Doué d’une articulation inouïe, c’est à dire naturellement caractérisée, harmonieusement riche, le ténor Jonas Kaufmann parvient d’une seule voix à rompre la monotonie annoncée,- soit la couleur linéaire d’une voix unique. L’illustre ténor compense la présence plus familière dans le cycle, des deux voix, masculine et féminine, si différenciées. Et qui apportent la vérité propre de chaque timbre. Ici pourtant… comme un monologue d’une infinie variété de sentiments, … même étonnantes couleurs, même palette expressive d’une intensité stupéfiante. Le ténor munichois exprime cette désespérante lyre, ponctuée d’accalmies profondes et fugaces (plage 2 : poésie élégante et introspective en lien avec les images des poèmes chinois originels). S’il s’agit bien de poésie chinoise, rien d’oriental, cependant dans le traitement musical, dans cette succession de confessions intimes et hallucinées.

Même le dernier hymne (sublime chant de la fin, du renoncement, de l’anéantissement assumé et conscient : « Der Abschied », L’adieu) où se fondent l’un à l’autre, et le temple de la nature et les aspiration de l’homme en témoin démuni, cite il est vrai la flûte du poète extrême-oriental ; mais ce qui inspire manifestement Mahler, c’est la justesse de l’évocation naturaliste ; car entre tentative panthéiste et assimilation de l’être au milieu pastoral suscité, paysage naturel et paysage mental ne font qu’un ici. Et l’orchestre, scintillant, perlé, magnifiquement orfévré par la direction pointilliste et chambriste de Jonathan Nott accentue la résonance climatique aux paroles du narrateur-acteur.

Symphonie avec voix, le dernier poème musical “L’adieu” fouille ainsi les tréfonds de l’âme atteinte, en quête de reconnaissance comme de structuration intime.

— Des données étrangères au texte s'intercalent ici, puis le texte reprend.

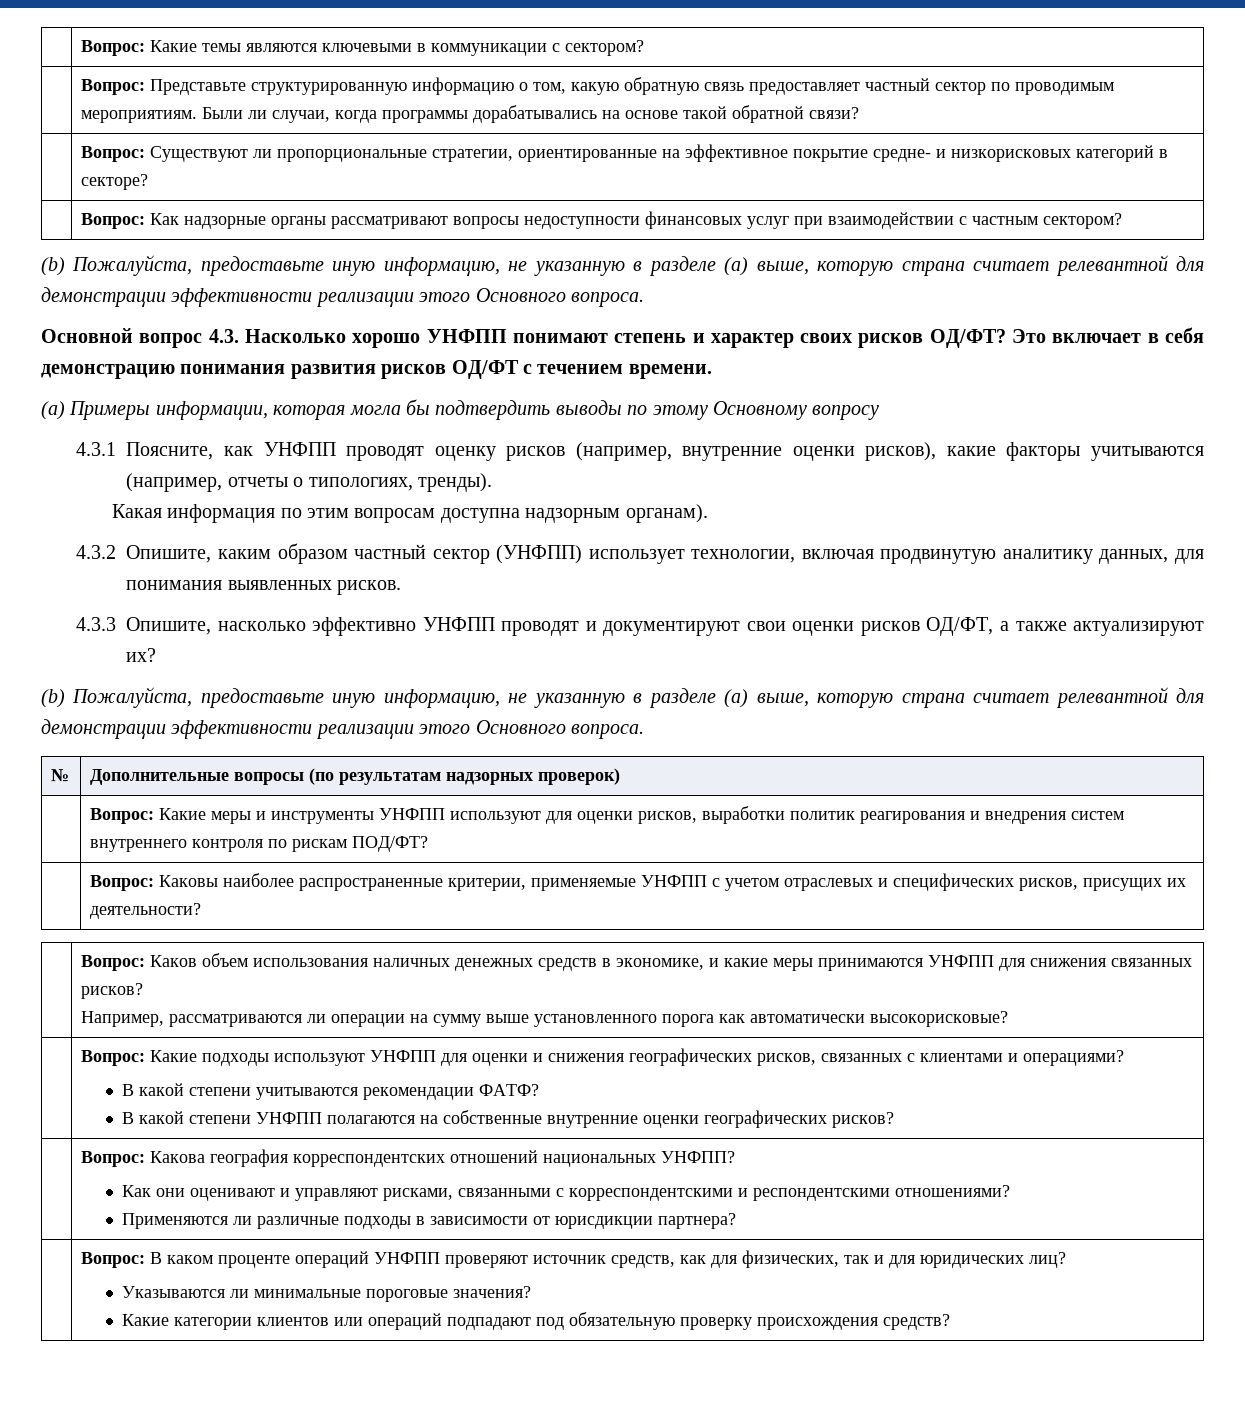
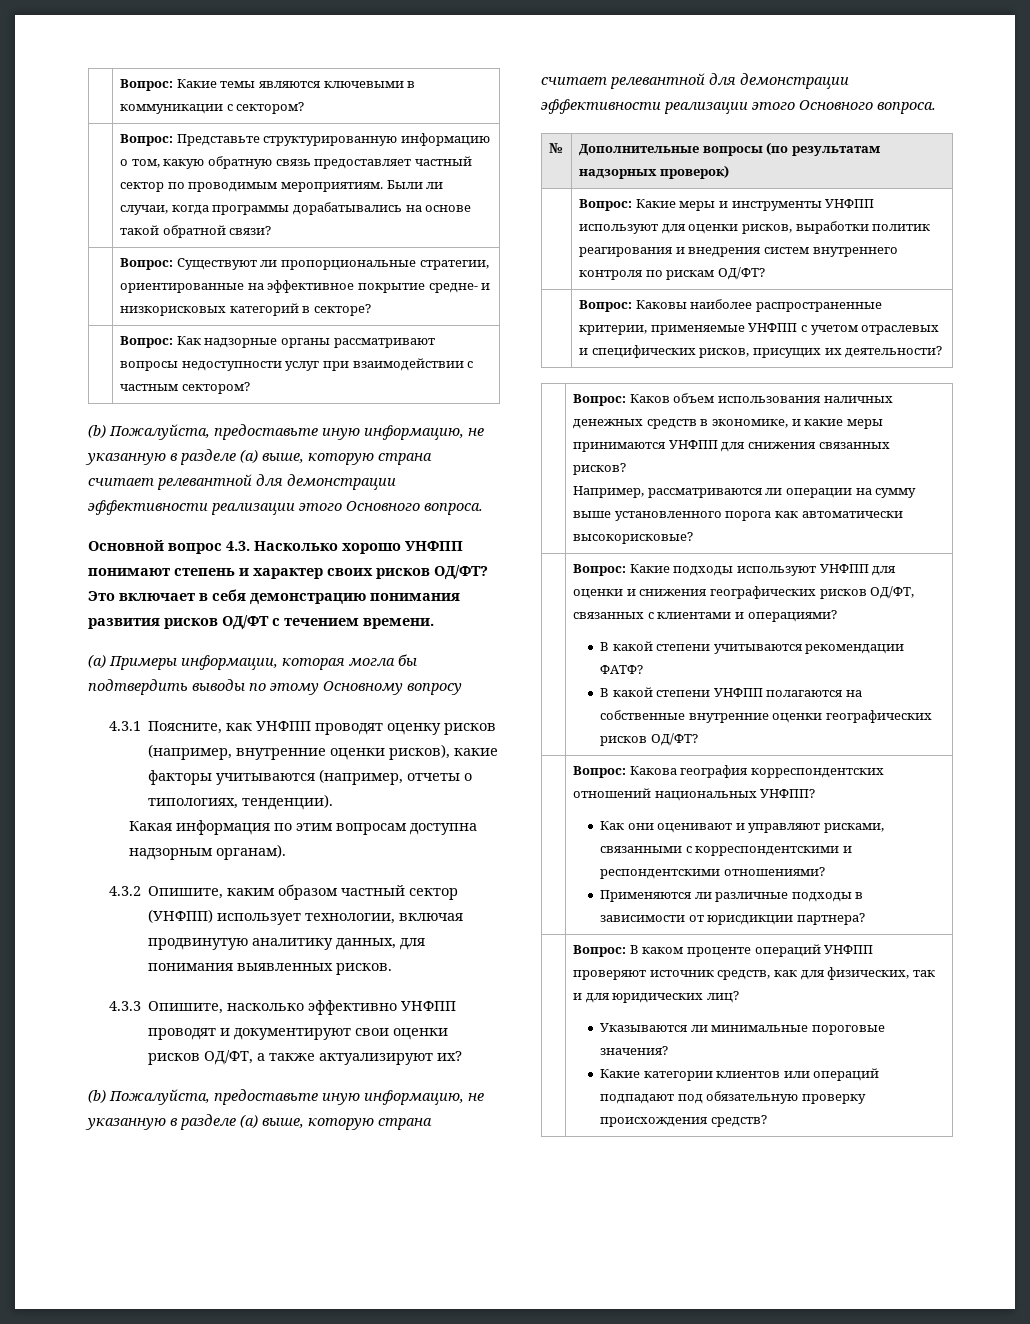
- | Вопрос: Как надзорные органы рассматривают вопросы недоступности финансовых услуг при взаимодействии с частным сектором?
+ | Вопрос: Как надзорные органы рассматривают вопросы недоступности услуг при взаимодействии с частным сектором?
- 4.3.1 Поясните, как УНФПП проводят оценку рисков (например, внутренние оценки рисков), какие факторы учитываются (например, отчеты о типологиях, тренды).
+ 4.3.1 Поясните, как УНФПП проводят оценку рисков (например, внутренние оценки рисков), какие факторы учитываются (например, отчеты о типологиях, тенденции).
- | Вопрос: Какие меры и инструменты УНФПП используют для оценки рисков, выработки политик реагирования и внедрения систем внутреннего контроля по рискам ПОД/ФТ?
+ | Вопрос: Какие меры и инструменты УНФПП используют для оценки рисков, выработки политик реагирования и внедрения систем внутреннего контроля по рискам ОД/ФТ?
- | Вопрос: Какие подходы используют УНФПП для оценки и снижения географических рисков, связанных с клиентами и операциями?
+ | Вопрос: Какие подходы используют УНФПП для оценки и снижения географических рисков ОД/ФТ, связанных с клиентами и операциями?
  В какой степени учитываются рекомендации ФАТФ?
- В какой степени УНФПП полагаются на собственные внутренние оценки географических рисков?
+ В какой степени УНФПП полагаются на собственные внутренние оценки географических рисков ОД/ФТ?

Il n’est guère que Dvorak dans son Stabat Mater qui atteint une telle gravité à la fois sincère et lugubre ; d’autant plus bouleversante que le chant de Kaufmann du début à la fin, sait rester jusqu’à la dernière mesure, d’une simplicité allusive, littéralement prodigieuse.

Jamais démonstratif ni outré au diapason de la clarinette grave, de la harpe, puis porté véritablement par les ailes angélique de la flûte, ici pilote thuriféraire au chanteur-diseur, le chant désespéré traverse les enfers, atteint les limbes salvatrices, trouve les ressources de sa propre sublimation. Le cheminement des ténèbres vers l’éclat d’un paradis musicalement tangible peut se réaliser grâce au ténor qui n’a jamais été aussi juste et vrai ni mieux inspiré que dans ce cycle superlatif. A la fois enivré et désespéré, halluciné et hypnotique, Jonas Kaufmann nous ensorcèle par l’humanité de son chant maîtrisé. BOULEVERSANT.